* **Task goal**
Down to the final character, output the records below as they stand.

[Data to use — start]

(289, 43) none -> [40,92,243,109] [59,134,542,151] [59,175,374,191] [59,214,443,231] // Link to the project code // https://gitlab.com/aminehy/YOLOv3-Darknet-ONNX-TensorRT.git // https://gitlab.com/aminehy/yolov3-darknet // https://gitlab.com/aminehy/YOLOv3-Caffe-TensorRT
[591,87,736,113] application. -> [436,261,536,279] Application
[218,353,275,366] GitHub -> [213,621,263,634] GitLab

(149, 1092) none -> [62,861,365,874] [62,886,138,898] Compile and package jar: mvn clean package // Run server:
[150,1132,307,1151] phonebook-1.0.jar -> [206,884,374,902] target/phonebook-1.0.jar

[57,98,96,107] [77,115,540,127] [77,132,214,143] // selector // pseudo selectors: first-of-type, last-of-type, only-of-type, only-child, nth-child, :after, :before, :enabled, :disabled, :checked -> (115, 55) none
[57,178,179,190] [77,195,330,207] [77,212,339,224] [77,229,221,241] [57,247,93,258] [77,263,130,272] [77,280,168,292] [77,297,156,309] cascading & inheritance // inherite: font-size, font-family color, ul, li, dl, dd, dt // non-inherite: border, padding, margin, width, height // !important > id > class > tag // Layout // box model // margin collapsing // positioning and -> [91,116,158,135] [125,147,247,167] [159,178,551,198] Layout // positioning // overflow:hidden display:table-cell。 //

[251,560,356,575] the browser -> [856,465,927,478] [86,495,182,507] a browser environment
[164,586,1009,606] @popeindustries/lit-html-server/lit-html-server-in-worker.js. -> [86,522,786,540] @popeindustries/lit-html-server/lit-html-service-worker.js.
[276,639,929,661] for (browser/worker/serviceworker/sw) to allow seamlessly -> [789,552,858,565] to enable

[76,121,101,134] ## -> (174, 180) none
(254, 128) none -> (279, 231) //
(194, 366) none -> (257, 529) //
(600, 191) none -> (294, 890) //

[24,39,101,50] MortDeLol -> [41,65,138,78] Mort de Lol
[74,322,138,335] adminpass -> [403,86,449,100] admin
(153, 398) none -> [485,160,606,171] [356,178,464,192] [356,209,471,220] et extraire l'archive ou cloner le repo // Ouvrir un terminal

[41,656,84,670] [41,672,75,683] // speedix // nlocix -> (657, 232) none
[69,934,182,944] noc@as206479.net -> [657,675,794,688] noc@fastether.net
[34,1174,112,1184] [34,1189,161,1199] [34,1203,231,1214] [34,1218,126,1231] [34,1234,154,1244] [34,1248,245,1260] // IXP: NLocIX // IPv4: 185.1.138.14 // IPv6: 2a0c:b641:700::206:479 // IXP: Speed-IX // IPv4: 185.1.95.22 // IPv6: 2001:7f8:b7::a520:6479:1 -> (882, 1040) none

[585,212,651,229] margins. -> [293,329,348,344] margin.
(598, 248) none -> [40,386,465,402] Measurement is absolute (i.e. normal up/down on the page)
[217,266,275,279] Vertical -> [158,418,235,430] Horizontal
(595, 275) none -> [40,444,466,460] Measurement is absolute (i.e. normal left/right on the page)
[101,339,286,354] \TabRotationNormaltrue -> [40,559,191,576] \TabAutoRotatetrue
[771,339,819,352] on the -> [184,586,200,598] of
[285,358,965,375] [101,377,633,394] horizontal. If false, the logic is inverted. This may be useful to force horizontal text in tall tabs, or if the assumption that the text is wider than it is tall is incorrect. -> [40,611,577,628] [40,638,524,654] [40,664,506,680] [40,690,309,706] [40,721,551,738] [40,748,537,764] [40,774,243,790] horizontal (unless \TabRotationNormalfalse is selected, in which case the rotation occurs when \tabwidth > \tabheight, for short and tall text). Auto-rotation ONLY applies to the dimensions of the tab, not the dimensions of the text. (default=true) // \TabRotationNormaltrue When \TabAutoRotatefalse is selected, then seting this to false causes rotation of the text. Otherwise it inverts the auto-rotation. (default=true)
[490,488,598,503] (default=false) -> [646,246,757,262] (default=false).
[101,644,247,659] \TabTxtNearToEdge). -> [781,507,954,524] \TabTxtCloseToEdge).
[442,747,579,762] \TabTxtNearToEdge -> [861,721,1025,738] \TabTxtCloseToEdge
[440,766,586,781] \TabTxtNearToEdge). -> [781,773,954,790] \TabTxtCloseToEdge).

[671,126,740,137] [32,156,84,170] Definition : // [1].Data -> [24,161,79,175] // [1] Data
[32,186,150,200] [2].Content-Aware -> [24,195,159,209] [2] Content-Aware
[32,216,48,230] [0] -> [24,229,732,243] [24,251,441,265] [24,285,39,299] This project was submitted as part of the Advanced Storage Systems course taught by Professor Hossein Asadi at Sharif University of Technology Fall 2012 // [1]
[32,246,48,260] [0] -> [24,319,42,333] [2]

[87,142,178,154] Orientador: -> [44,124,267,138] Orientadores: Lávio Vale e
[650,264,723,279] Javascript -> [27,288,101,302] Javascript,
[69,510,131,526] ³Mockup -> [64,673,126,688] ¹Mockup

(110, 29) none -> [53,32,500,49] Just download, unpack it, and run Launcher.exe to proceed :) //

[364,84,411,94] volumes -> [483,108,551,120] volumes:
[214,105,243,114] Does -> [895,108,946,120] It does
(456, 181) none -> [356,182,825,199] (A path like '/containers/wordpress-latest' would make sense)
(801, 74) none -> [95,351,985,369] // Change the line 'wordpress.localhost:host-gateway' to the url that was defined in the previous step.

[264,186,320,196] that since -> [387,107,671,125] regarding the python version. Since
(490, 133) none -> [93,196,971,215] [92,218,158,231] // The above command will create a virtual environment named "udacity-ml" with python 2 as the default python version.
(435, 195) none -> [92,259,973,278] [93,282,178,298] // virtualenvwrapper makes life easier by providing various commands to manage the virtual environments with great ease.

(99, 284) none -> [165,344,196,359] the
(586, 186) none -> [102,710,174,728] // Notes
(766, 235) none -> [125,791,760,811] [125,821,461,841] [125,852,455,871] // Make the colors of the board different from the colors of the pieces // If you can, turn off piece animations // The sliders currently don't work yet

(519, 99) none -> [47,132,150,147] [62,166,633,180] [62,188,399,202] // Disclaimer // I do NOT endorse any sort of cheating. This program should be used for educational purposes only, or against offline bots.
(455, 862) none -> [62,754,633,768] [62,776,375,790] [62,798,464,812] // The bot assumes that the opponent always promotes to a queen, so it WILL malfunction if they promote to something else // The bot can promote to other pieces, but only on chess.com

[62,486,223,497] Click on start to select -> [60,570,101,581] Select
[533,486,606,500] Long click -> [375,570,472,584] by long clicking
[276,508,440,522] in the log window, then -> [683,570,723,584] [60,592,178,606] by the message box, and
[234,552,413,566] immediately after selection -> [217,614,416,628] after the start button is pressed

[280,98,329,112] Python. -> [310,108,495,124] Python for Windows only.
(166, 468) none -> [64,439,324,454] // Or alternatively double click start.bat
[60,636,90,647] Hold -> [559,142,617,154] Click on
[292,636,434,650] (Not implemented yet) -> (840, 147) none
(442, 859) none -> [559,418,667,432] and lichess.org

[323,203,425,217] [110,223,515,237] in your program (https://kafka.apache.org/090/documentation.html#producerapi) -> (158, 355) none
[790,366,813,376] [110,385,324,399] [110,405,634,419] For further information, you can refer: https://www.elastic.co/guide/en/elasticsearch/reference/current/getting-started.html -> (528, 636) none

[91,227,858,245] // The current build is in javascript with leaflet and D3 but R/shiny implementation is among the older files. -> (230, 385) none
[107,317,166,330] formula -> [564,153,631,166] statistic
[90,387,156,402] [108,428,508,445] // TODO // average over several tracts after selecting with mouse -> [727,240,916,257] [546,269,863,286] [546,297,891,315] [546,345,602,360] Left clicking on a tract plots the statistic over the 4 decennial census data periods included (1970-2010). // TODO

[Data to use — finish]

* **Solution to this problem**
(289, 43) none -> [40,92,243,109] [59,134,542,151] [59,175,374,191] [59,214,443,231] // Link to the project code // https://gitlab.com/aminehy/YOLOv3-Darknet-ONNX-TensorRT.git // https://gitlab.com/aminehy/yolov3-darknet // https://gitlab.com/aminehy/YOLOv3-Caffe-TensorRT
[591,87,736,113] application. -> [436,261,536,279] Application
[218,353,275,366] GitHub -> [213,621,263,634] GitLab

(149, 1092) none -> [62,861,365,874] [62,886,138,898] Compile and package jar: mvn clean package // Run server:
[150,1132,307,1151] phonebook-1.0.jar -> [206,884,374,902] target/phonebook-1.0.jar

[57,98,96,107] [77,115,540,127] [77,132,214,143] // selector // pseudo selectors: first-of-type, last-of-type, only-of-type, only-child, nth-child, :after, :before, :enabled, :disabled, :checked -> (115, 55) none
[57,178,179,190] [77,195,330,207] [77,212,339,224] [77,229,221,241] [57,247,93,258] [77,263,130,272] [77,280,168,292] [77,297,156,309] cascading & inheritance // inherite: font-size, font-family color, ul, li, dl, dd, dt // non-inherite: border, padding, margin, width, height // !important > id > class > tag // Layout // box model // margin collapsing // positioning and -> [91,116,158,135] [125,147,247,167] [159,178,551,198] Layout // positioning // overflow:hidden display:table-cell。 //

[251,560,356,575] the browser -> [856,465,927,478] [86,495,182,507] a browser environment
[164,586,1009,606] @popeindustries/lit-html-server/lit-html-server-in-worker.js. -> [86,522,786,540] @popeindustries/lit-html-server/lit-html-service-worker.js.
[276,639,929,661] for (browser/worker/serviceworker/sw) to allow seamlessly -> [789,552,858,565] to enable

[76,121,101,134] ## -> (174, 180) none
(254, 128) none -> (279, 231) //
(194, 366) none -> (257, 529) //
(600, 191) none -> (294, 890) //

[24,39,101,50] MortDeLol -> [41,65,138,78] Mort de Lol
[74,322,138,335] adminpass -> [403,86,449,100] admin
(153, 398) none -> [485,160,606,171] [356,178,464,192] [356,209,471,220] et extraire l'archive ou cloner le repo // Ouvrir un terminal

[41,656,84,670] [41,672,75,683] // speedix // nlocix -> (657, 232) none
[69,934,182,944] noc@as206479.net -> [657,675,794,688] noc@fastether.net
[34,1174,112,1184] [34,1189,161,1199] [34,1203,231,1214] [34,1218,126,1231] [34,1234,154,1244] [34,1248,245,1260] // IXP: NLocIX // IPv4: 185.1.138.14 // IPv6: 2a0c:b641:700::206:479 // IXP: Speed-IX // IPv4: 185.1.95.22 // IPv6: 2001:7f8:b7::a520:6479:1 -> (882, 1040) none

[585,212,651,229] margins. -> [293,329,348,344] margin.
(598, 248) none -> [40,386,465,402] Measurement is absolute (i.e. normal up/down on the page)
[217,266,275,279] Vertical -> [158,418,235,430] Horizontal
(595, 275) none -> [40,444,466,460] Measurement is absolute (i.e. normal left/right on the page)
[101,339,286,354] \TabRotationNormaltrue -> [40,559,191,576] \TabAutoRotatetrue
[771,339,819,352] on the -> [184,586,200,598] of
[285,358,965,375] [101,377,633,394] horizontal. If false, the logic is inverted. This may be useful to force horizontal text in tall tabs, or if the assumption that the text is wider than it is tall is incorrect. -> [40,611,577,628] [40,638,524,654] [40,664,506,680] [40,690,309,706] [40,721,551,738] [40,748,537,764] [40,774,243,790] horizontal (unless \TabRotationNormalfalse is selected, in which case the rotation occurs when \tabwidth > \tabheight, for short and tall text). Auto-rotation ONLY applies to the dimensions of the tab, not the dimensions of the text. (default=true) // \TabRotationNormaltrue When \TabAutoRotatefalse is selected, then seting this to false causes rotation of the text. Otherwise it inverts the auto-rotation. (default=true)
[490,488,598,503] (default=false) -> [646,246,757,262] (default=false).
[101,644,247,659] \TabTxtNearToEdge). -> [781,507,954,524] \TabTxtCloseToEdge).
[442,747,579,762] \TabTxtNearToEdge -> [861,721,1025,738] \TabTxtCloseToEdge
[440,766,586,781] \TabTxtNearToEdge). -> [781,773,954,790] \TabTxtCloseToEdge).

[671,126,740,137] [32,156,84,170] Definition : // [1].Data -> [24,161,79,175] // [1] Data
[32,186,150,200] [2].Content-Aware -> [24,195,159,209] [2] Content-Aware
[32,216,48,230] [0] -> [24,229,732,243] [24,251,441,265] [24,285,39,299] This project was submitted as part of the Advanced Storage Systems course taught by Professor Hossein Asadi at Sharif University of Technology Fall 2012 // [1]
[32,246,48,260] [0] -> [24,319,42,333] [2]

[87,142,178,154] Orientador: -> [44,124,267,138] Orientadores: Lávio Vale e
[650,264,723,279] Javascript -> [27,288,101,302] Javascript,
[69,510,131,526] ³Mockup -> [64,673,126,688] ¹Mockup

(110, 29) none -> [53,32,500,49] Just download, unpack it, and run Launcher.exe to proceed :) //

[364,84,411,94] volumes -> [483,108,551,120] volumes:
[214,105,243,114] Does -> [895,108,946,120] It does
(456, 181) none -> [356,182,825,199] (A path like '/containers/wordpress-latest' would make sense)
(801, 74) none -> [95,351,985,369] // Change the line 'wordpress.localhost:host-gateway' to the url that was defined in the previous step.

[264,186,320,196] that since -> [387,107,671,125] regarding the python version. Since
(490, 133) none -> [93,196,971,215] [92,218,158,231] // The above command will create a virtual environment named "udacity-ml" with python 2 as the default python version.
(435, 195) none -> [92,259,973,278] [93,282,178,298] // virtualenvwrapper makes life easier by providing various commands to manage the virtual environments with great ease.

(99, 284) none -> [165,344,196,359] the
(586, 186) none -> [102,710,174,728] // Notes
(766, 235) none -> [125,791,760,811] [125,821,461,841] [125,852,455,871] // Make the colors of the board different from the colors of the pieces // If you can, turn off piece animations // The sliders currently don't work yet

(519, 99) none -> [47,132,150,147] [62,166,633,180] [62,188,399,202] // Disclaimer // I do NOT endorse any sort of cheating. This program should be used for educational purposes only, or against offline bots.
(455, 862) none -> [62,754,633,768] [62,776,375,790] [62,798,464,812] // The bot assumes that the opponent always promotes to a queen, so it WILL malfunction if they promote to something else // The bot can promote to other pieces, but only on chess.com

[62,486,223,497] Click on start to select -> [60,570,101,581] Select
[533,486,606,500] Long click -> [375,570,472,584] by long clicking
[276,508,440,522] in the log window, then -> [683,570,723,584] [60,592,178,606] by the message box, and
[234,552,413,566] immediately after selection -> [217,614,416,628] after the start button is pressed

[280,98,329,112] Python. -> [310,108,495,124] Python for Windows only.
(166, 468) none -> [64,439,324,454] // Or alternatively double click start.bat
[60,636,90,647] Hold -> [559,142,617,154] Click on
[292,636,434,650] (Not implemented yet) -> (840, 147) none
(442, 859) none -> [559,418,667,432] and lichess.org

[323,203,425,217] [110,223,515,237] in your program (https://kafka.apache.org/090/documentation.html#producerapi) -> (158, 355) none
[790,366,813,376] [110,385,324,399] [110,405,634,419] For further information, you can refer: https://www.elastic.co/guide/en/elasticsearch/reference/current/getting-started.html -> (528, 636) none

[91,227,858,245] // The current build is in javascript with leaflet and D3 but R/shiny implementation is among the older files. -> (230, 385) none
[107,317,166,330] formula -> [564,153,631,166] statistic
[90,387,156,402] [108,428,508,445] // TODO // average over several tracts after selecting with mouse -> [727,240,916,257] [546,269,863,286] [546,297,891,315] [546,345,602,360] Left clicking on a tract plots the statistic over the 4 decennial census data periods included (1970-2010). // TODO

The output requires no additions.